(Raw data)
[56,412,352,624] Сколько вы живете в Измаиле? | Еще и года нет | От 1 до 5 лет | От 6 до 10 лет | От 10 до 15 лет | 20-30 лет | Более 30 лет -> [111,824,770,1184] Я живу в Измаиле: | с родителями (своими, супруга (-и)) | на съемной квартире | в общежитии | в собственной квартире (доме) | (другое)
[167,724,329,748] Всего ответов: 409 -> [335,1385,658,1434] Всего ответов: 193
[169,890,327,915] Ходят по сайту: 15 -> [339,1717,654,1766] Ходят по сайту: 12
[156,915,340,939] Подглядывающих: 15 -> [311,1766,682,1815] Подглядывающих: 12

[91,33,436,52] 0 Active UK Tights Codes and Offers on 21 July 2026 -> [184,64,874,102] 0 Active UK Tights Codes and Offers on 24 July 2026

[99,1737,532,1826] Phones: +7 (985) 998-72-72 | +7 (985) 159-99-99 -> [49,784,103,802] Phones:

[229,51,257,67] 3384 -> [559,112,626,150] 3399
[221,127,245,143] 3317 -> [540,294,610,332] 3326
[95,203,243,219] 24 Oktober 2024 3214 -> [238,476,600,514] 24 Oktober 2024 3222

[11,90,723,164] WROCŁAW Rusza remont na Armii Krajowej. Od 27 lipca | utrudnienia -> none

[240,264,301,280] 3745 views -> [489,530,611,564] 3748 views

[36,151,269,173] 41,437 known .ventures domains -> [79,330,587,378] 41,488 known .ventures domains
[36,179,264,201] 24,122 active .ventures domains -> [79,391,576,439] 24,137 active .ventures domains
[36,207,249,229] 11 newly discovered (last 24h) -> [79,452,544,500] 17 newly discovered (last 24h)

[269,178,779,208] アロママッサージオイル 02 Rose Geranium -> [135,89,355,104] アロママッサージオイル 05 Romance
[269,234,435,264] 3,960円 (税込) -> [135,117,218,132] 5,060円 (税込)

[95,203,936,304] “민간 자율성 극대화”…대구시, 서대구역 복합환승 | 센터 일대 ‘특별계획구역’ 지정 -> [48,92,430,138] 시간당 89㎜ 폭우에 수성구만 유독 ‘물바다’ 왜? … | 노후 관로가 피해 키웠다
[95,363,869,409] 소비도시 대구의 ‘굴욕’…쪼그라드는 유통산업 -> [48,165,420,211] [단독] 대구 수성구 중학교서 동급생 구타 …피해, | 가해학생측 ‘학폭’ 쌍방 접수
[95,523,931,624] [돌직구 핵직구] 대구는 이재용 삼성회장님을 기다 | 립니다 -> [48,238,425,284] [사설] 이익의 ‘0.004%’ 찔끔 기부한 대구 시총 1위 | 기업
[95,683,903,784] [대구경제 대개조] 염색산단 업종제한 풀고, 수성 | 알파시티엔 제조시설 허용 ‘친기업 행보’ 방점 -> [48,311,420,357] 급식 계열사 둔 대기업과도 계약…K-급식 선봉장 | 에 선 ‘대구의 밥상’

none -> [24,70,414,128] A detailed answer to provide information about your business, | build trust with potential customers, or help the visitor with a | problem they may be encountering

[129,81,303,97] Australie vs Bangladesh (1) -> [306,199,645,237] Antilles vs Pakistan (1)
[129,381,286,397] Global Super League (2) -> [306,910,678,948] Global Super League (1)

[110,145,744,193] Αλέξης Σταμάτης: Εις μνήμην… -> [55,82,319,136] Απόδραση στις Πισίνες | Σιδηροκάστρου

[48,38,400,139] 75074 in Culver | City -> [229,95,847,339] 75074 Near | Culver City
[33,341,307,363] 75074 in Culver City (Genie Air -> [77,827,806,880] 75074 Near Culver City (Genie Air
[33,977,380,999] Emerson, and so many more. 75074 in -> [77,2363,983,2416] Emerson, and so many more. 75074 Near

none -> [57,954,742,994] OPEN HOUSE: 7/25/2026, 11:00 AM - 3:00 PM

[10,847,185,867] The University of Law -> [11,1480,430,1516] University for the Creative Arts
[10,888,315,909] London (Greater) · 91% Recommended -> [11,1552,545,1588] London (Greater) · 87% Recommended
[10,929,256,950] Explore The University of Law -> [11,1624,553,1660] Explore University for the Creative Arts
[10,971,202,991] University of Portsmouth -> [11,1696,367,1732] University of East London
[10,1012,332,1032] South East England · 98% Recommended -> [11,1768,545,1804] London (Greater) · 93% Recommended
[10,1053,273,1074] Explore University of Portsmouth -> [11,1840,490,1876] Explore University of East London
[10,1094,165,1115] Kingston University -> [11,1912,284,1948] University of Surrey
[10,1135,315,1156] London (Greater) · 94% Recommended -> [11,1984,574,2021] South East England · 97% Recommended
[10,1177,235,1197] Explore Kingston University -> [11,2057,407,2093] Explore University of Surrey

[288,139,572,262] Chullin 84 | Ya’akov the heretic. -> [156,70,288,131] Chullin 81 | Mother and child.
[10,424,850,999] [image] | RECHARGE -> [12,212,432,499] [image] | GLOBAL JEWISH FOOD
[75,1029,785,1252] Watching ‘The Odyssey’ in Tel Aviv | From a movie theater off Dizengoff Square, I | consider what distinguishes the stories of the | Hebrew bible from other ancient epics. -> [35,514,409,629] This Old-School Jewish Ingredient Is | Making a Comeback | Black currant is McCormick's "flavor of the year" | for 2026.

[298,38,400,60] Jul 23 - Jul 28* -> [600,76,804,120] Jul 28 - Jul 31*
(End Raw data)
Problem: Print exactly the lines from the beginning of the entries through the line with "[169,890,327,915] Ходят по". Output nothing more.

Exercise output:
[56,412,352,624] Сколько вы живете в Измаиле? | Еще и года нет | От 1 до 5 лет | От 6 до 10 лет | От 10 до 15 лет | 20-30 лет | Более 30 лет -> [111,824,770,1184] Я живу в Измаиле: | с родителями (своими, супруга (-и)) | на съемной квартире | в общежитии | в собственной квартире (доме) | (другое)
[167,724,329,748] Всего ответов: 409 -> [335,1385,658,1434] Всего ответов: 193
[169,890,327,915] Ходят по сайту: 15 -> [339,1717,654,1766] Ходят по сайту: 12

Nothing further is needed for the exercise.